Plaintiff Etta Calhoun had an idea for an invention, and she was attracted by InventHelp commercials, which claimed that the company had “more than 9,000 companies who have agreed to review ideas” it submits. However, the complaint for this class action alleges that InventHelp maintains a fraudulent web of companies that do nothing but defraud would-be inventors while escaping liability.
The class for this action is all persons and entities in the US who bought goods and/or services from the defendants in this case who were contacted by the defendants from 2010 to the present.
Calhoun’s idea was bedding printed with quotations from Christian scripture. The complaint claims that such bedding was already available, but when she met with an InventHelp representative in February 2012, the complaint says the woman told her that her idea was original and an excellent opportunity for profit.
Calhoun agreed to a “Basic Information Package Report.” She could not afford the $780 payment, but the company offered her a loan through a seemingly independent company and she accepted.
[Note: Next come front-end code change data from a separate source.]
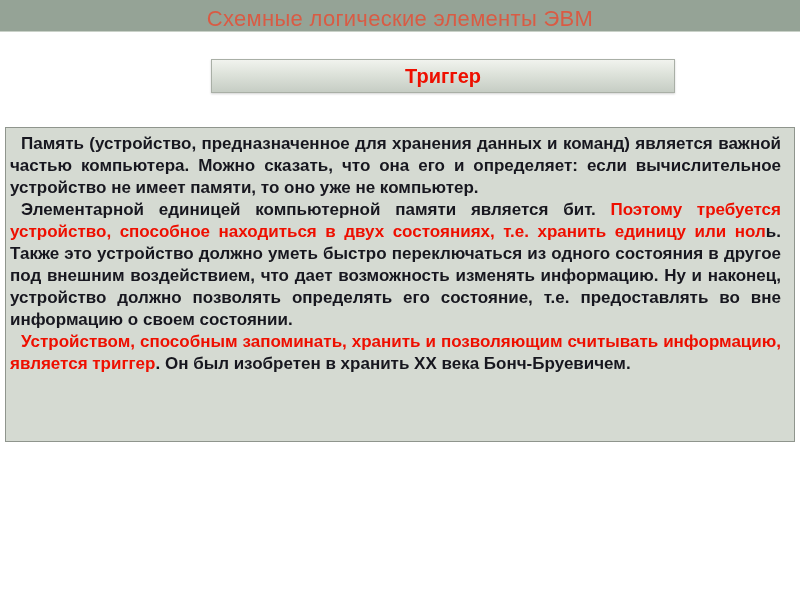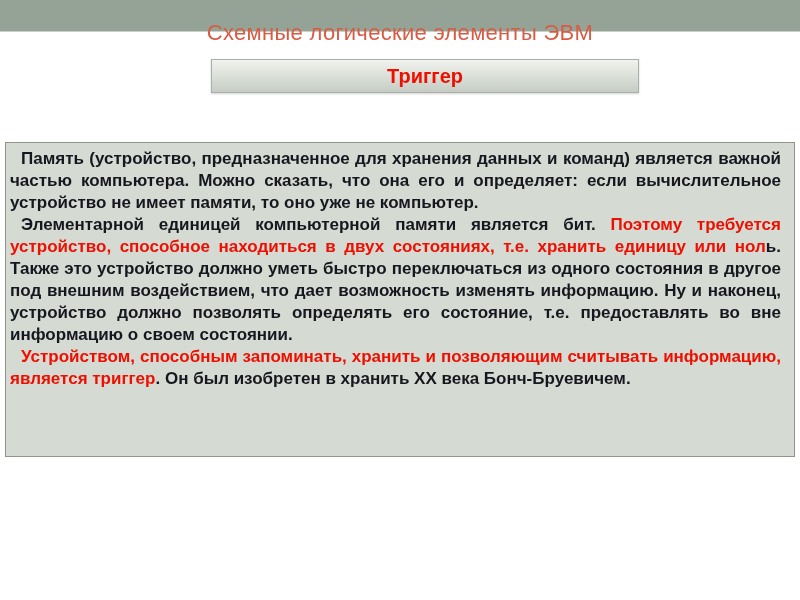--- a/index.html
+++ b/index.html
@@ -19,7 +19,7 @@
     border-bottom: 1px solid #c9d1c8;
   }
   .topbar .title {
-    margin: 18px;
+    margin: 4px;
     text-align: center;
     font-size: 22px;
     font-weight: 400;

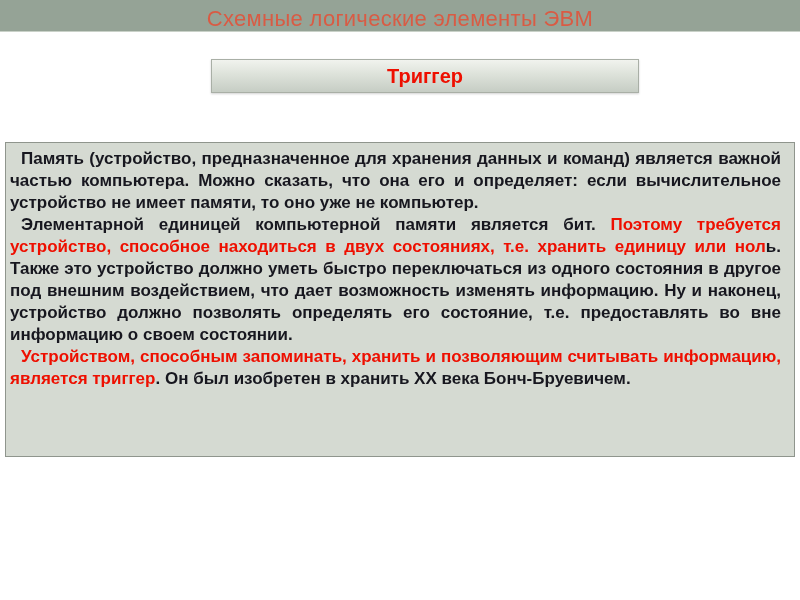--- a/index.html
+++ b/index.html
@@ -30,7 +30,7 @@
 
   .subtitle-box {
     position: absolute; left: 211px; top: 59px;
-    width: 428px; height: 34px;
+    width: 464px; height: 34px;
     box-sizing: border-box;
     border: 1px solid #a9afa6;
     background: linear-gradient(to bottom, #f1f3ee 0%, #dde2da 45%, #c6cdc4 100%);

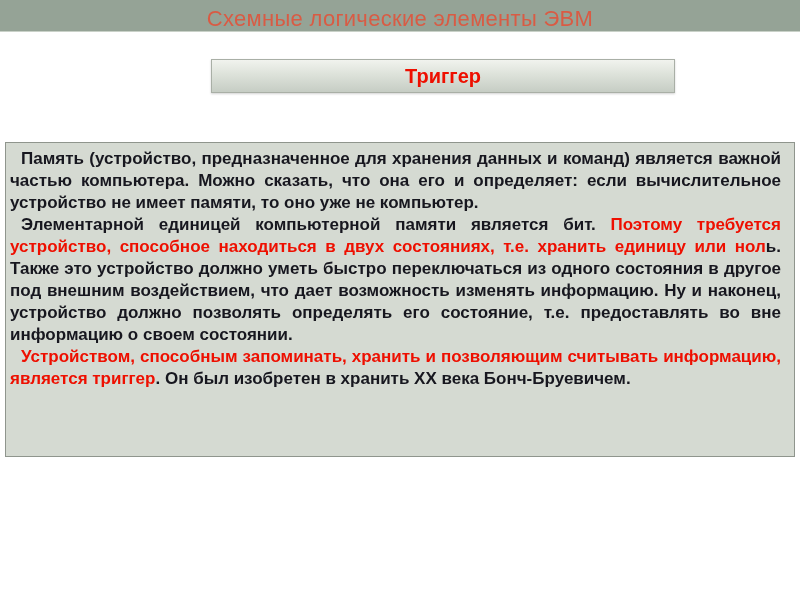--- a/index.html
+++ b/index.html
@@ -44,7 +44,7 @@
   }
 
   .body-box {
-    position: absolute; left: 5px; top: 142px;
+    position: absolute; left: 5px; top: 127px;
     width: 790px; height: 315px;
     box-sizing: border-box;
     background: var(--body-bg, #d5dad2);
She also signed two contradictory disclosures. One said that the total number of clients InventHelp had contracted with in the past five years was 8,095 and that the number who had received more money than they had paid out to InventHelp was 38; the other said that the total number of persons who had contracted with the company since 1985 was 53,037 and that the number who had received more money than they had paid out to InventHelp was zero.
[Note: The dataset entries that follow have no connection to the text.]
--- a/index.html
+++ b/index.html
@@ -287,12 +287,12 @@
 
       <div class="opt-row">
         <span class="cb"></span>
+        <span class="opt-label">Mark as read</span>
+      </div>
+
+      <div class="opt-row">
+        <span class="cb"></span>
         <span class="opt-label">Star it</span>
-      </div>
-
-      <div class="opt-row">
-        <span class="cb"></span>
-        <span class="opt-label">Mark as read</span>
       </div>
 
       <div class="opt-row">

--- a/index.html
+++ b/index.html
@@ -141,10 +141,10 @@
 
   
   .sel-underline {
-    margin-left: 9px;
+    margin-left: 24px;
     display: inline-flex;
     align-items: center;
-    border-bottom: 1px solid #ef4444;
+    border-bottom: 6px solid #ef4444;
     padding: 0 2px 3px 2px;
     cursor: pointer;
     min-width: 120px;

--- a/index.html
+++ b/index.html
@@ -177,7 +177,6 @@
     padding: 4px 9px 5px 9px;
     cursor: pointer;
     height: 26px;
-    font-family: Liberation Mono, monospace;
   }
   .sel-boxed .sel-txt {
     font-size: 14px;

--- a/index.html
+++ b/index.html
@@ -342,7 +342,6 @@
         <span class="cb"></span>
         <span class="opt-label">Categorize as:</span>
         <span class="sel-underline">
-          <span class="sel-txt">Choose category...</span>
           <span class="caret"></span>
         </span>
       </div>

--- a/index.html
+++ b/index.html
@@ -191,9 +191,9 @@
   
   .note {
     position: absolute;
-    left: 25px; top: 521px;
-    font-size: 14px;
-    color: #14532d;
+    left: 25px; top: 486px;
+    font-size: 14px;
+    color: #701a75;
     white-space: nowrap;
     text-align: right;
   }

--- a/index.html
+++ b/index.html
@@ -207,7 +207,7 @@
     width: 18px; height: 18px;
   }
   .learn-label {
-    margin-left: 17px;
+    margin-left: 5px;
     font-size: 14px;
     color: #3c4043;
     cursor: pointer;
After this, the company repeatedly urged Calhoun to move forward with their services, the complaint claims. At a meeting in March, they presented her with a “Submission Agreement” for $9,950. Calhoun could not afford it, but the complaint says the company repeatedly called her about it. A representative called her idea was “brilliant”; another offered her a $1,000 discount, and at last she accepted to borrow more money to pay the fee.
That was supposed to include a New Product Submission Brochure and submission of her invention to twenty companies on a “Data Bank” list. The complaint claims that this list is a sham—that some of the companies do not exist, others are spelled to resemble existing companies, and still others have no existing relationship with InventHelp. What the complaint finds most disturbing, it says, is that a few of the companies have agreed to review ideas, but when they express interest, InventHelp does not even respond.
Calhoun never received anything for the money she paid to the company, the complaint claims, and she is now being pushed to repay the loan. The complaint alleges violation of the American Inventors Protection Act of 1999, fraud, and negligent misrepresentation, among other things.